Problem to solve
If a line in the listing below has the string "identifier", copy it out.

Available data
↓↓↓

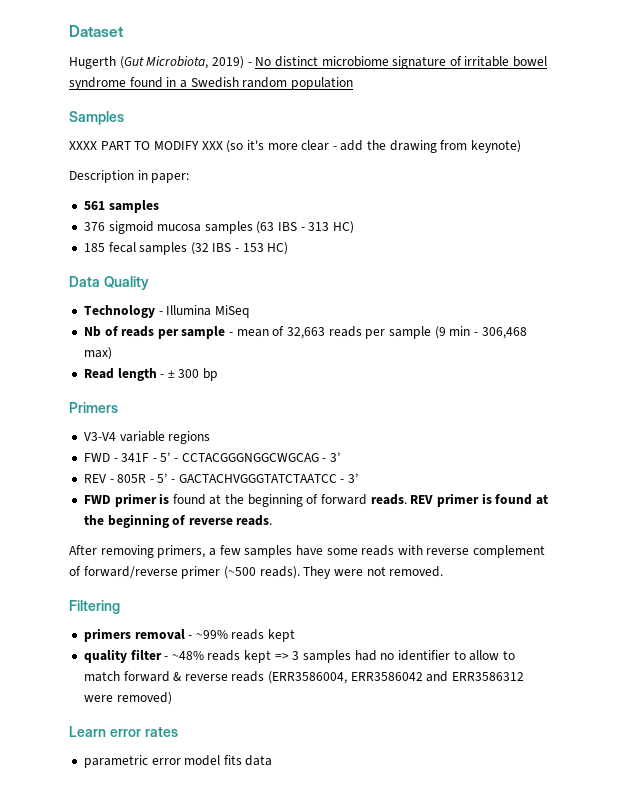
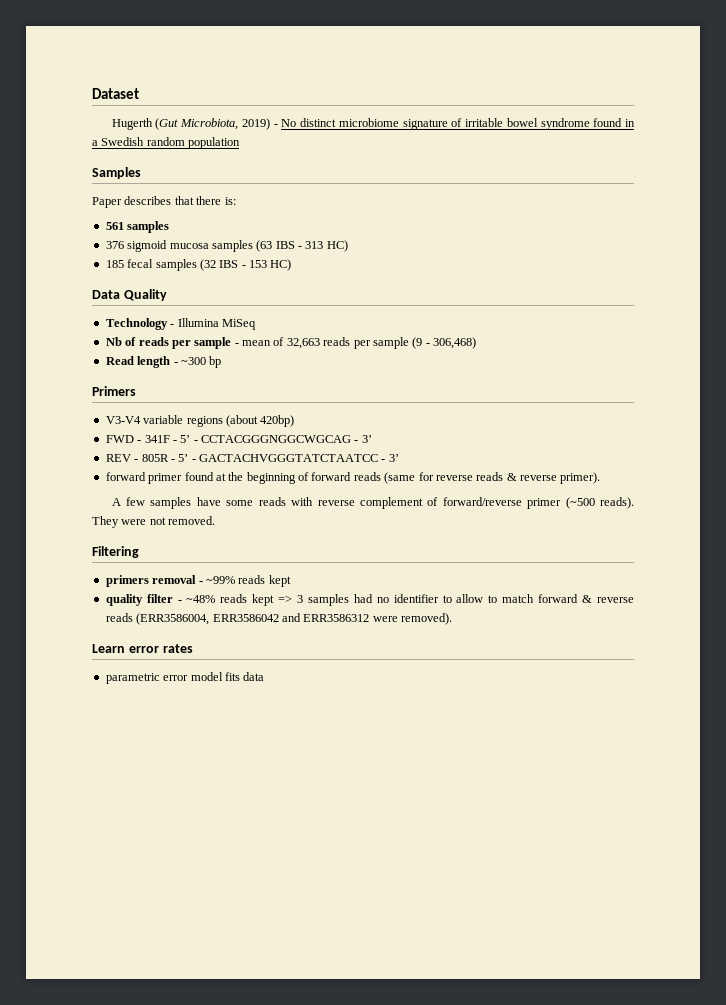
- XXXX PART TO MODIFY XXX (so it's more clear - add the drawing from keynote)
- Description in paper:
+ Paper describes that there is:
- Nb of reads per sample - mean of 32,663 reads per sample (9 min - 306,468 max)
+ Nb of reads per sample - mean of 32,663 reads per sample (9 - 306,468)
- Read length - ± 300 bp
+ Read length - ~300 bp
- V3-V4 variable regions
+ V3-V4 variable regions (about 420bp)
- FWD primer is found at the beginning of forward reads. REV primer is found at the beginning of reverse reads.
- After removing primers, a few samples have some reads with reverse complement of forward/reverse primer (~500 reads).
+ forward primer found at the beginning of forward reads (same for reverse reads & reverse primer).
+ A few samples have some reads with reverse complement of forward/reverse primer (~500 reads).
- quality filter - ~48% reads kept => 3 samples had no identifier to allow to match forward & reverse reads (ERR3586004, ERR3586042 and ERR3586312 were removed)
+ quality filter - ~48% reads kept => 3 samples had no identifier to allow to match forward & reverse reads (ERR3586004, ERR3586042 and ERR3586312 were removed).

↑↑↑

Response area
- quality filter - ~48% reads kept => 3 samples had no identifier to allow to match forward & reverse reads (ERR3586004, ERR3586042 and ERR3586312 were removed)
+ quality filter - ~48% reads kept => 3 samples had no identifier to allow to match forward & reverse reads (ERR3586004, ERR3586042 and ERR3586312 were removed).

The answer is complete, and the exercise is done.